[Task to complete]:
Drop all pictures and repeat exactly the lines from the line holding "Your panel savings: 2" through the end of the records.

Stored entries
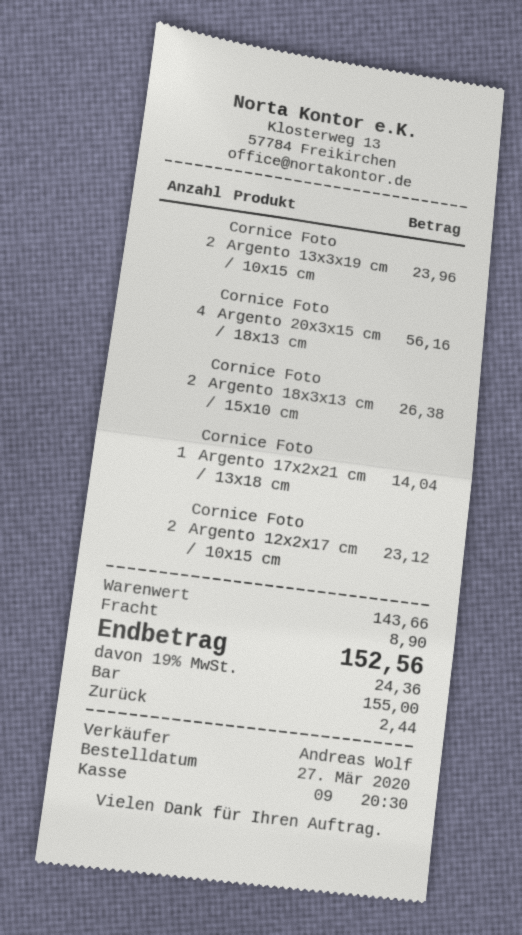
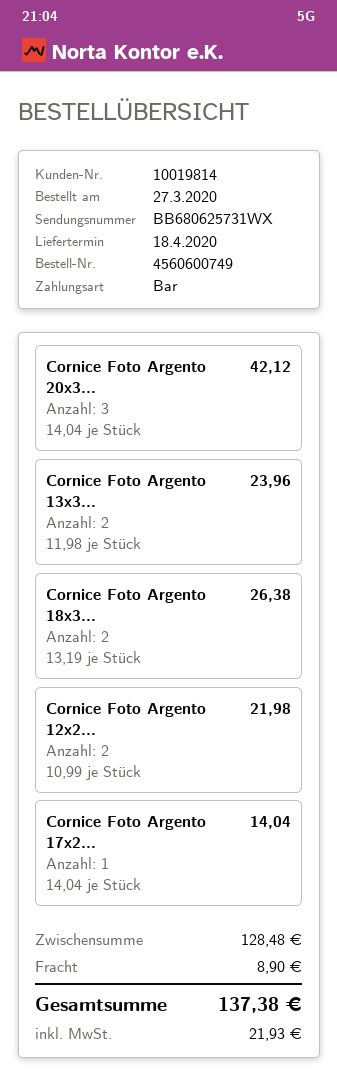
Cornice Foto Argento 20x3x15 cm / 18x13 cm: 4 for 56.16 -> 3 for 42.12
Cornice Foto Argento 12x2x17 cm / 10x15 cm: 2 for 23.12 -> 2 for 21.98
subtotal: 143.66 -> 128.48
tax: 24.36 -> 21.93
total: 152.56 -> 137.38

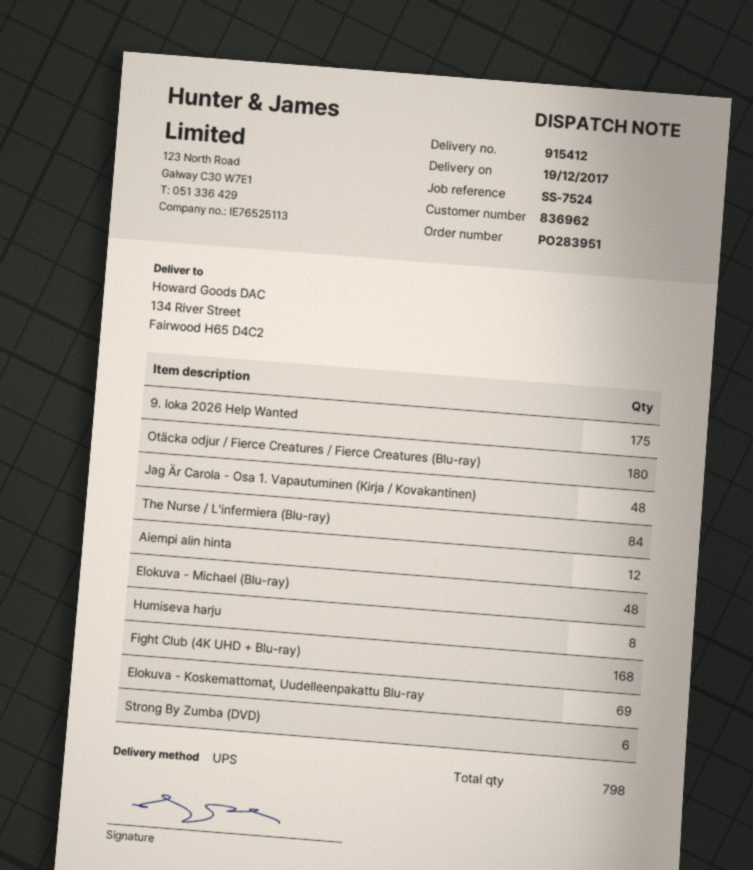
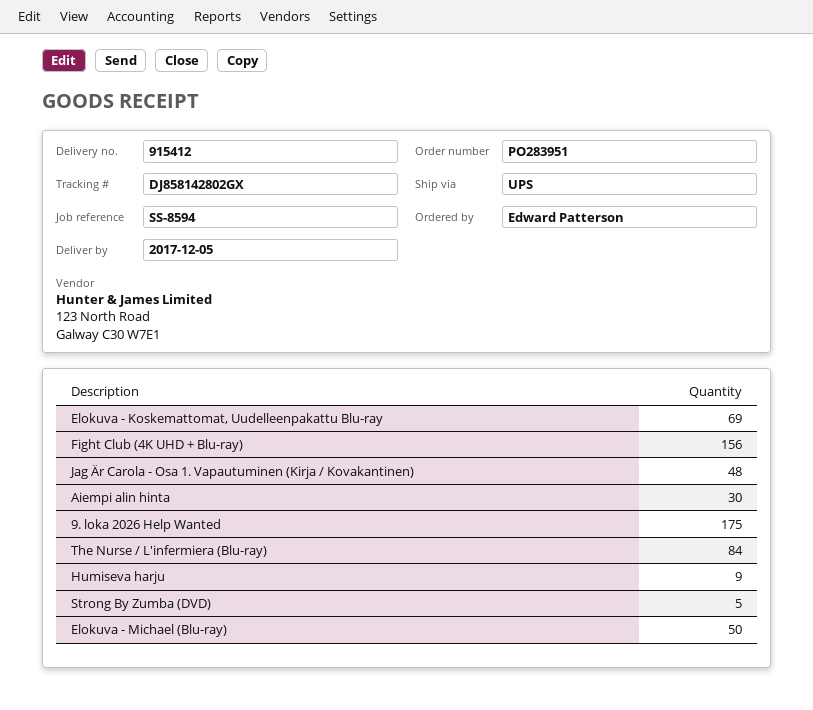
delivery date: 2017-12-19 -> 2017-12-05
reference: SS-7524 -> SS-8594
Otäcka odjur / Fierce Creatures / Fierce Creatures (Blu-ray): 180 -> none
Aiempi alin hinta: 12 -> 30
Elokuva - Michael (Blu-ray): 48 -> 50
Humiseva harju: 8 -> 9
Fight Club (4K UHD + Blu-ray): 168 -> 156
Strong By Zumba (DVD): 6 -> 5

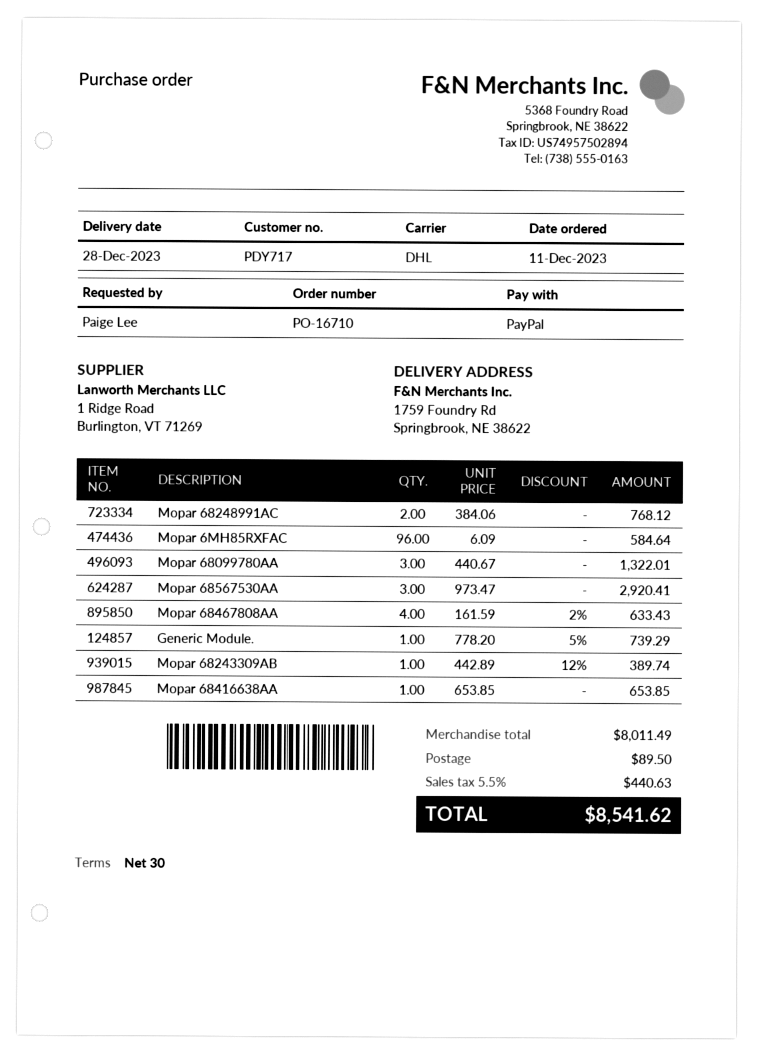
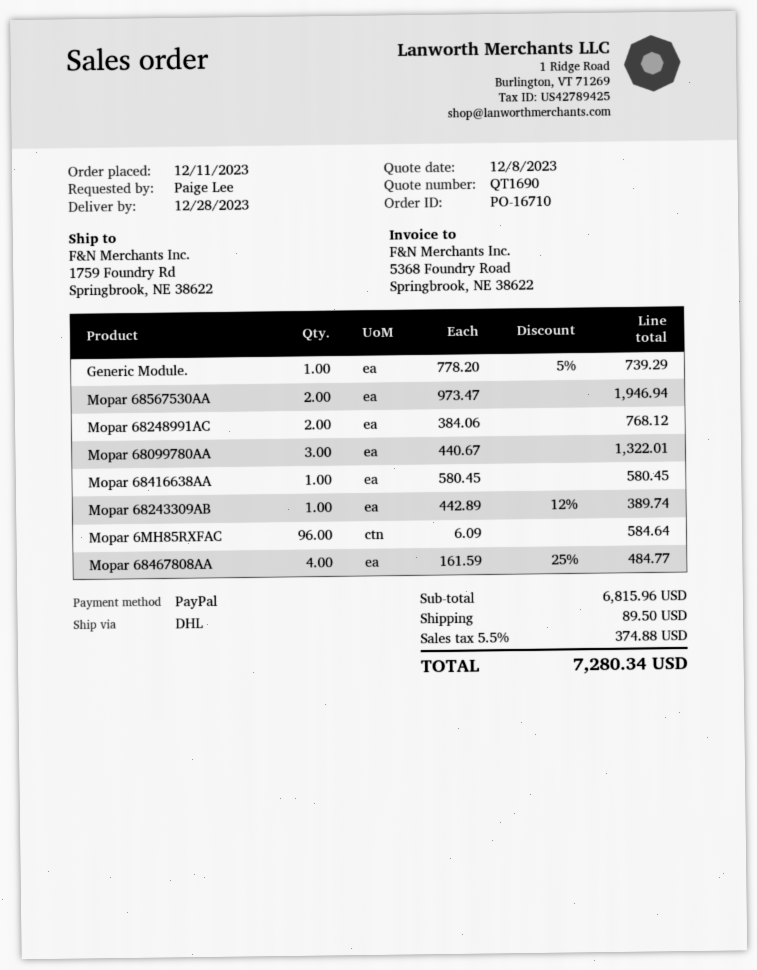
Mopar 68567530AA: 3 x 973.47 = 2920.41 -> 2 x 973.47 = 1946.94
Mopar 68467808AA: 4 x 161.59 - 2% = 633.43 -> 4 x 161.59 - 25% = 484.77
Mopar 68416638AA: 1 x 653.85 = 653.85 -> 1 x 580.45 = 580.45
subtotal: 8011.49 -> 6815.96
tax: 5.5% = 440.63 -> 5.5% = 374.88
total: 8541.62 -> 7280.34

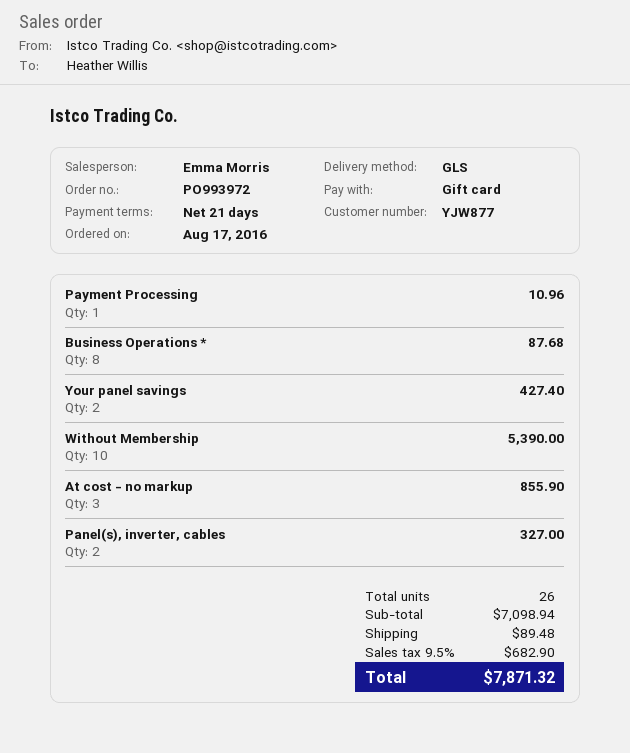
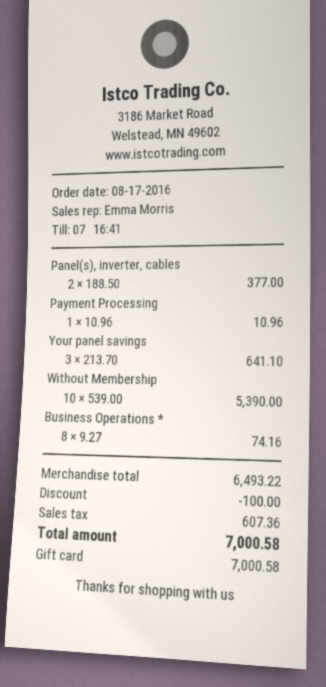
Business Operations *: 8 for 87.68 -> 8 for 74.16
Your panel savings: 2 for 427.40 -> 3 for 641.10
At cost - no markup: 3 for 855.90 -> none
Panel(s), inverter, cables: 2 for 327.00 -> 2 for 377.00
subtotal: 7098.94 -> 6493.22
discount: none -> 100.00
shipping: 89.48 -> none
tax: 682.90 -> 607.36
total: 7871.32 -> 7000.58

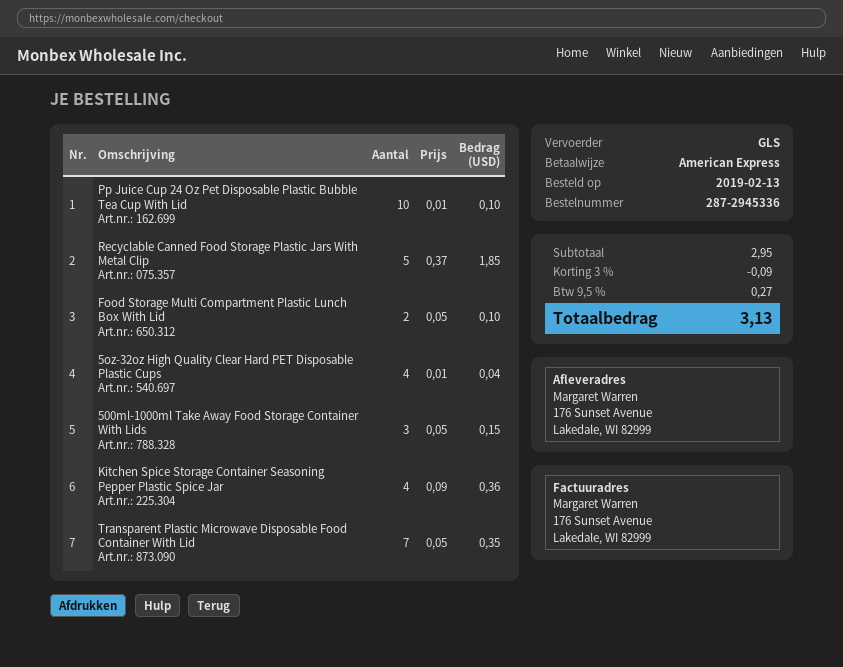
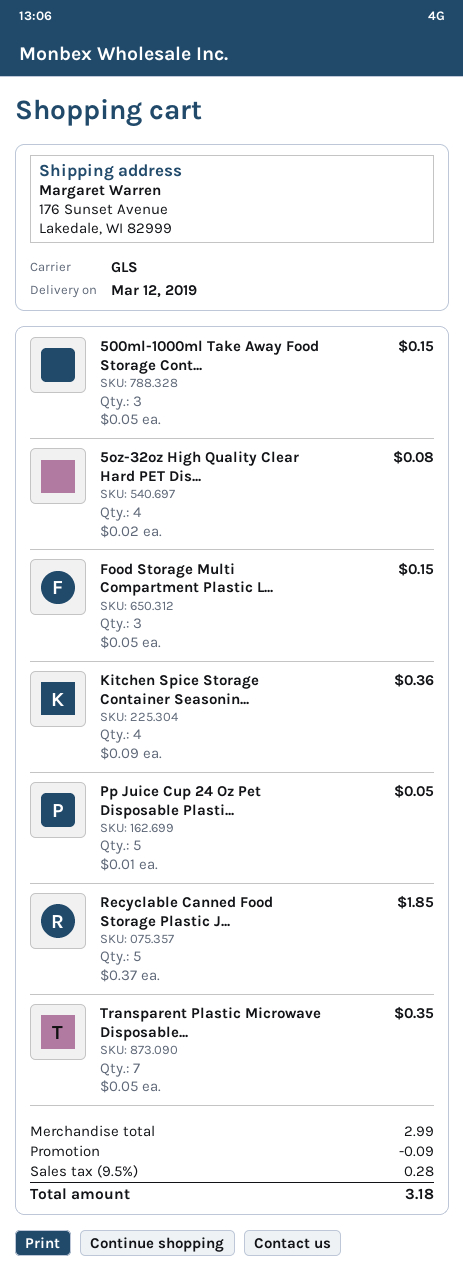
Pp Juice Cup 24 Oz Pet Disposable Plastic Bubble Tea Cup With Lid: 10 x 0.01 = 0.10 -> 5 x 0.01 = 0.05
Food Storage Multi Compartment Plastic Lunch Box With Lid: 2 x 0.05 = 0.10 -> 3 x 0.05 = 0.15
5oz-32oz High Quality Clear Hard PET Disposable Plastic Cups: 4 x 0.01 = 0.04 -> 4 x 0.02 = 0.08
subtotal: 2.95 -> 2.99
tax: 9.5% = 0.27 -> 9.5% = 0.28
total: 3.13 -> 3.18

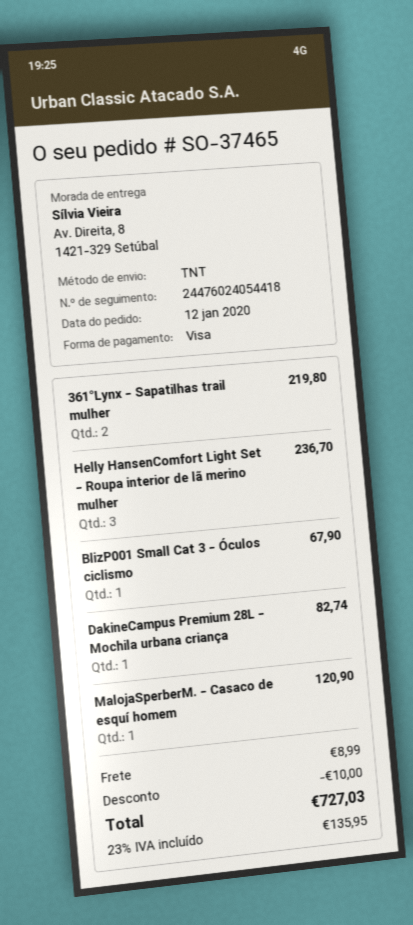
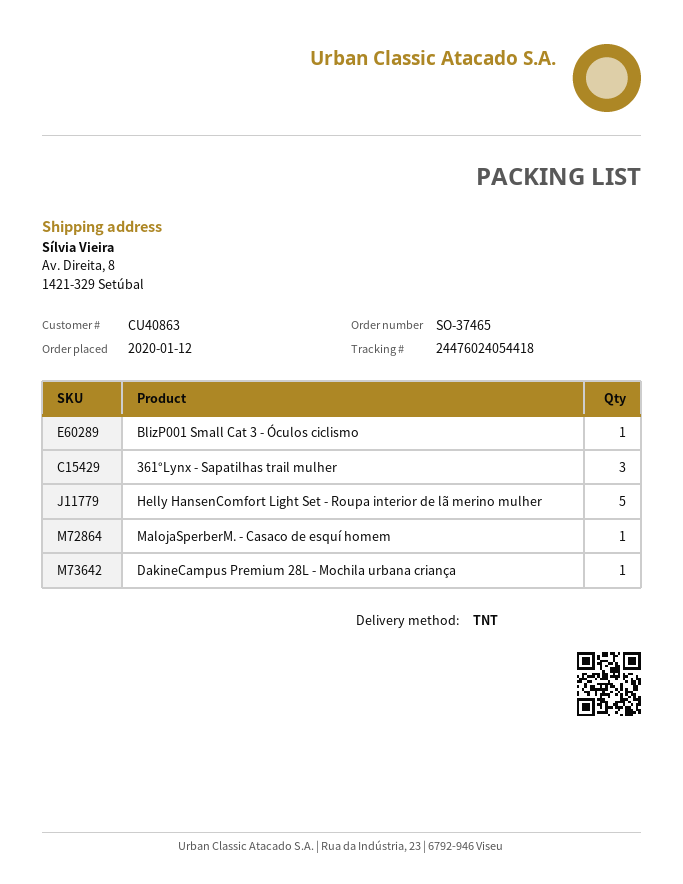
361°Lynx - Sapatilhas trail mulher: 2 -> 3
Helly HansenComfort Light Set - Roupa interior de lã merino mulher: 3 -> 5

[Exercise result]:
Your panel savings: 2 for 427.40 -> 3 for 641.10
At cost - no markup: 3 for 855.90 -> none
Panel(s), inverter, cables: 2 for 327.00 -> 2 for 377.00
subtotal: 7098.94 -> 6493.22
discount: none -> 100.00
shipping: 89.48 -> none
tax: 682.90 -> 607.36
total: 7871.32 -> 7000.58

Pp Juice Cup 24 Oz Pet Disposable Plastic Bubble Tea Cup With Lid: 10 x 0.01 = 0.10 -> 5 x 0.01 = 0.05
Food Storage Multi Compartment Plastic Lunch Box With Lid: 2 x 0.05 = 0.10 -> 3 x 0.05 = 0.15
5oz-32oz High Quality Clear Hard PET Disposable Plastic Cups: 4 x 0.01 = 0.04 -> 4 x 0.02 = 0.08
subtotal: 2.95 -> 2.99
tax: 9.5% = 0.27 -> 9.5% = 0.28
total: 3.13 -> 3.18

361°Lynx - Sapatilhas trail mulher: 2 -> 3
Helly HansenComfort Light Set - Roupa interior de lã merino mulher: 3 -> 5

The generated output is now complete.